• Task objective
Pull every line containing the word "select" from the records.

[Records from a data source]
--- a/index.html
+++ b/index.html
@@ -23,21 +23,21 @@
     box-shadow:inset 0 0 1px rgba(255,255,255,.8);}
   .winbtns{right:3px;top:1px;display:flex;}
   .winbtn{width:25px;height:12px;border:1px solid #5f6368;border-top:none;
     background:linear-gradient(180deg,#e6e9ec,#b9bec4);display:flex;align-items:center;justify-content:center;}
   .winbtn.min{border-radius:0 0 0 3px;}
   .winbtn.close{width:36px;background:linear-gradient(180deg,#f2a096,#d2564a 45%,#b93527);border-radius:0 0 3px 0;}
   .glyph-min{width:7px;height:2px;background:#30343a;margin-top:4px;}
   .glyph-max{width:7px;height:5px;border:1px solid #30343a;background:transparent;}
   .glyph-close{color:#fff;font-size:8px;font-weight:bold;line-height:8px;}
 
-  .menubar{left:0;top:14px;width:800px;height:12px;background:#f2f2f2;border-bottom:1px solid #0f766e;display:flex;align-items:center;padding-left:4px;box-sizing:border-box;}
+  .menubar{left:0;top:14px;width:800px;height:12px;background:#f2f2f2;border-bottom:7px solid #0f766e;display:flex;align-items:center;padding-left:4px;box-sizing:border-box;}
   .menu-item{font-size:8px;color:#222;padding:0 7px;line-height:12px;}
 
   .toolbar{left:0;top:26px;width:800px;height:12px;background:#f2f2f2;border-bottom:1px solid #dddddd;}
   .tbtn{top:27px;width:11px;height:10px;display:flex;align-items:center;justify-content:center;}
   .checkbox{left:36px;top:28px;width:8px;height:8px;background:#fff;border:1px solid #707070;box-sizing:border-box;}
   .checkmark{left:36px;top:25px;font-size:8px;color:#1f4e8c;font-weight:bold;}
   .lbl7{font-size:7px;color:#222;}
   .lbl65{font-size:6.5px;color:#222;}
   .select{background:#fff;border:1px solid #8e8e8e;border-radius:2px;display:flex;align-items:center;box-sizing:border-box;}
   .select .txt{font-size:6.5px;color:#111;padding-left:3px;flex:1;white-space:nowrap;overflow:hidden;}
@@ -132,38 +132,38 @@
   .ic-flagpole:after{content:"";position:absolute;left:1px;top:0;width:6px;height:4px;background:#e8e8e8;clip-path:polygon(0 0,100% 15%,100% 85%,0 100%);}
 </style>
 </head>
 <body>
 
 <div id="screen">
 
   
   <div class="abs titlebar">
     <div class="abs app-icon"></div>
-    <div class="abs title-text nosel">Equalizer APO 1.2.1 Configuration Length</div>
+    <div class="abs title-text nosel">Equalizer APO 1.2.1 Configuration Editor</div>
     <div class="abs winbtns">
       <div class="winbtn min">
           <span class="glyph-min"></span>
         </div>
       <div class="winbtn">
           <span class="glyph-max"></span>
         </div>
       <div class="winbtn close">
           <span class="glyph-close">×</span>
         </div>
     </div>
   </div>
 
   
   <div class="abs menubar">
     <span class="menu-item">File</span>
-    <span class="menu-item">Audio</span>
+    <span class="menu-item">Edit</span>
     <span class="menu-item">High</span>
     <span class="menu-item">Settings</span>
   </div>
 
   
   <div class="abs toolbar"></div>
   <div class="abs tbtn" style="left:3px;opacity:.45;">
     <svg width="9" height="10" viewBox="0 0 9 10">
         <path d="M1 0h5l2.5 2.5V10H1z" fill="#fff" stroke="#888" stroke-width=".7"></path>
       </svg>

• Finished exercise
   .select{background:#fff;border:1px solid #8e8e8e;border-radius:2px;display:flex;align-items:center;box-sizing:border-box;}
   .select .txt{font-size:6.5px;color:#111;padding-left:3px;flex:1;white-space:nowrap;overflow:hidden;}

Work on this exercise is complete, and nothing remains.